A dimension_table object.

name

A string, name of role-playing dimension.

Details

Attributes can be accessed directly but this function has been defined because it is used from other classes and is thus done in a more controlled way.

Value

A dimension_table object.


Transform names according to the snake case style

Description

Transform fact, dimension, measurement, and attribute names according to the snake case style.

Usage

snake_case(st)

## S3 method for class 'star_schema'
snake_case(st)

Arguments

st

A star_schema object.

Details

This style is suitable if we are going to work with databases.

Value

A star_schema object.

See Also

Other star schema and constellation definition functions: character_dimensions(), constellation(), role_playing_dimension(), star_schema()

Examples


st <- star_schema(mrs_age, dm_mrs_age) |>
  snake_case()

st <- star_schema(mrs_age, dm_mrs_age) |>
  role_playing_dimension(
    dim_names = c("when", "when_available"),
    name = "When Common",
    attributes = c("Date", "Week", "Year")
  ) |>
  snake_case()


Transform names according to the snake case style in a dimension

Description

Transform column, attribute and dimension names according to the snake case style.

Usage

snake_case_dimension(dimension)

## S3 method for class 'dimension_table'
snake_case_dimension(dimension)

Arguments

dimension

A dimension_table object.

Value

A dimension_table object.


Transform names according to the snake case style in a fact table

Description

Transform foreign keys, measures and fact table names according to the snake case style.

Usage

snake_case_fact(ft)

## S3 method for class 'fact_table'
snake_case_fact(ft)

Arguments

ft

A fact_table object.

Value

A fact_table object.


Star Schema for Mortality Reporting System by Age

Description

Star Schema for the Mortality Reporting System considering the age classification.

Usage

st_mrs_age

Format

A star_schema object.

Examples

# Defined by:

st_mrs_age <- star_schema(mrs_age, dm_mrs_age) |>
  role_playing_dimension(
    dim_names = c("when", "when_available"),
    name = "When Common",
    attributes = c("date", "week", "year")
  ) |>
  snake_case() |>
  character_dimensions(NA_replacement_value = "Unknown",
                       length_integers = list(week = 2))
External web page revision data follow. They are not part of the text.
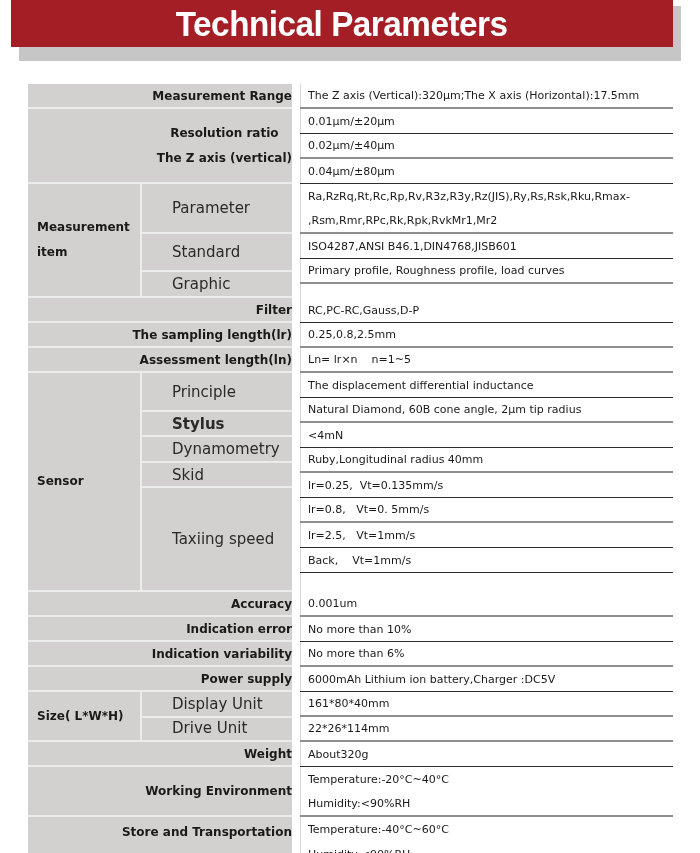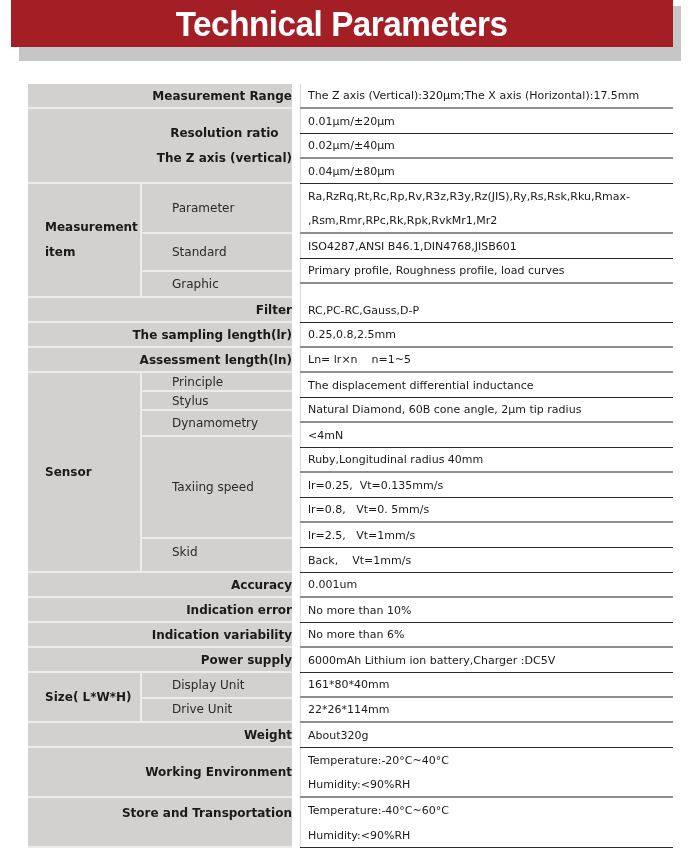"Parameter" .sub { font-size: 12px -> 15px }
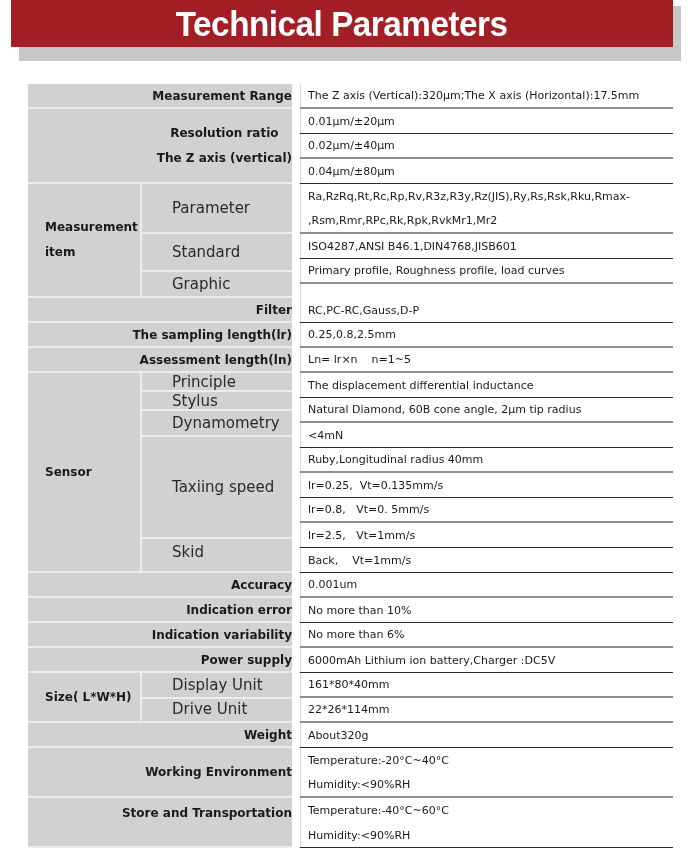"Measurement" .lcol.split .main-lbl { padding-left: 17px -> 9px }
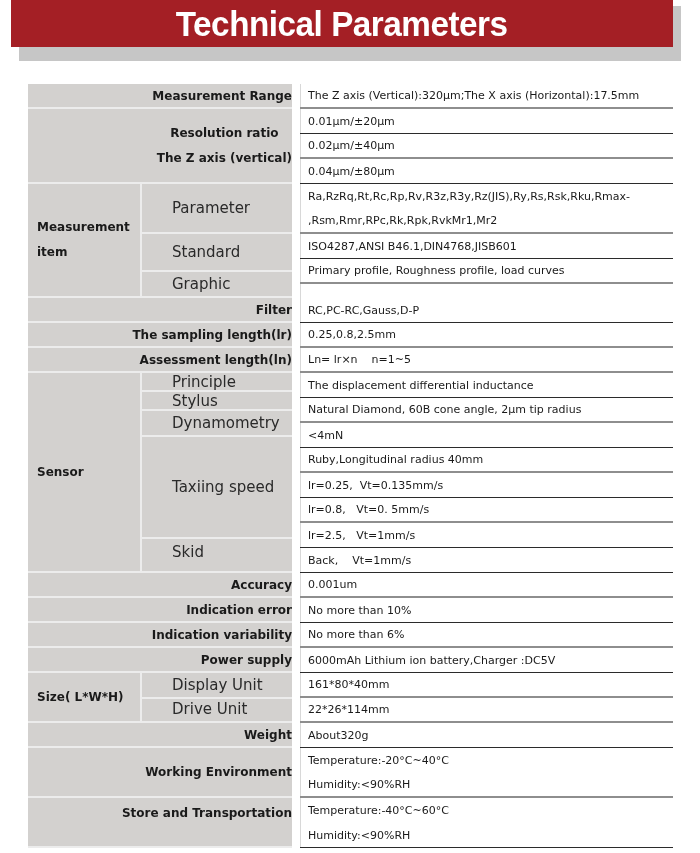"Principle" div.sub { height: 19px -> 39px }
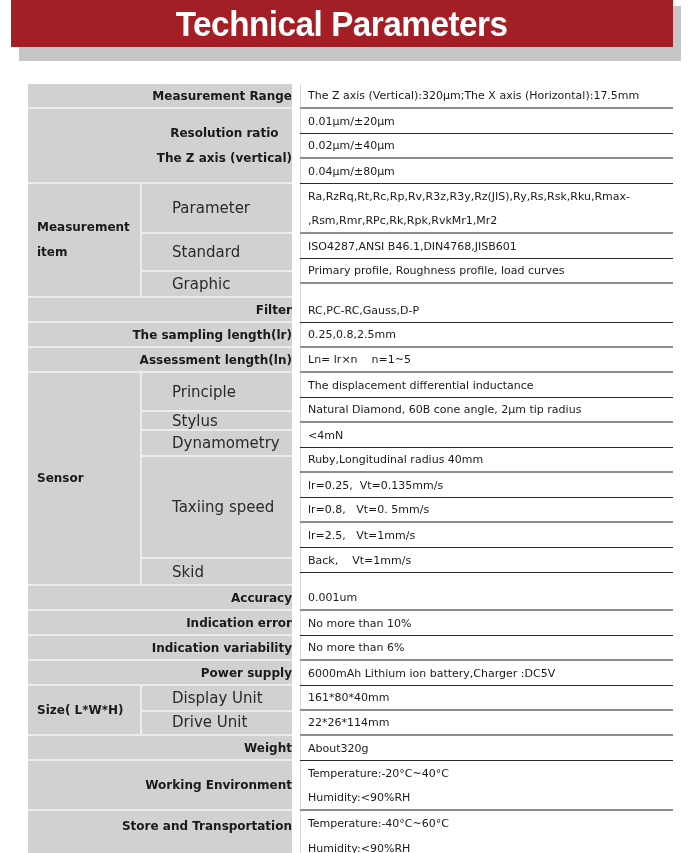"Stylus" div.sub { font-weight: none -> bold; height: 19px -> 25px }
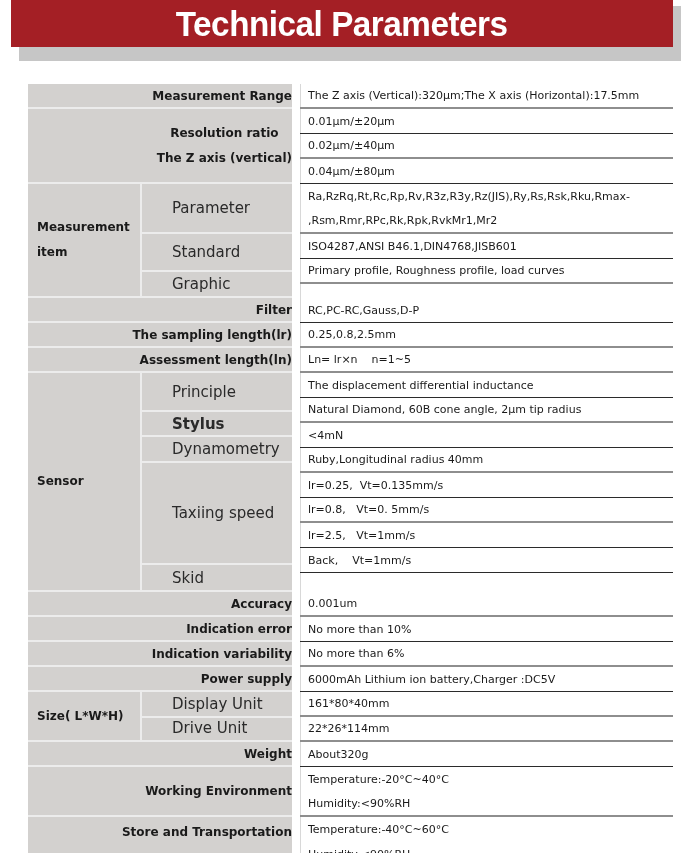"Taxiing speed" div.sub { order: before "Skid" -> after "Skid" }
Star Schema for Mortality Reporting System by Age Test

Description

Star Schema for the Mortality Reporting System considering the age classification data test.

Usage

st_mrs_age_test

Format

A star_schema object.

Examples

# Defined by:

st_mrs_age_test <- star_schema(mrs_age_test, dm_mrs_age) |>
  role_playing_dimension(
    dim_names = c("when", "when_available"),
    name = "When Common",
    attributes = c("date", "week", "year")
  ) |>
  snake_case() |>
  character_dimensions(NA_replacement_value = "Unknown",
                       length_integers = list(week = 2))


Star Schema for Mortality Reporting System by Age for Week 10

Description

Star Schema for the Mortality Reporting System considering the age classification data, for week 10 of 1962. It also includes some isolated data from previous weeks that is supposed to be corrections for data errors.

Usage

st_mrs_age_w10

Format

A star_schema object.

Examples

# Defined by:

st_mrs_age_w10 <- star_schema(mrs_age_w10, dm_mrs_age) |>
  role_playing_dimension(
    dim_names = c("when", "when_available"),
    name = "When Common",
    attributes = c("date", "week", "year")
  ) |>
  snake_case() |>
  character_dimensions(NA_replacement_value = "Unknown",
                       length_integers = list(week = 2))


Star Schema for Mortality Reporting System by Age for Week 11

Description

Star Schema for the Mortality Reporting System considering the age classification data, for week 11 of 1962. It also includes some isolated data from previous weeks that is supposed to be corrections for data errors.

Usage

st_mrs_age_w11

Format

A star_schema object.

Examples

# Defined by:

st_mrs_age_w11 <- star_schema(mrs_age_w11, dm_mrs_age) |>
  role_playing_dimension(
    dim_names = c("when", "when_available"),
    name = "When Common",
    attributes = c("date", "week", "year")
  ) |>
  snake_case() |>
  character_dimensions(NA_replacement_value = "Unknown",
                       length_integers = list(week = 2))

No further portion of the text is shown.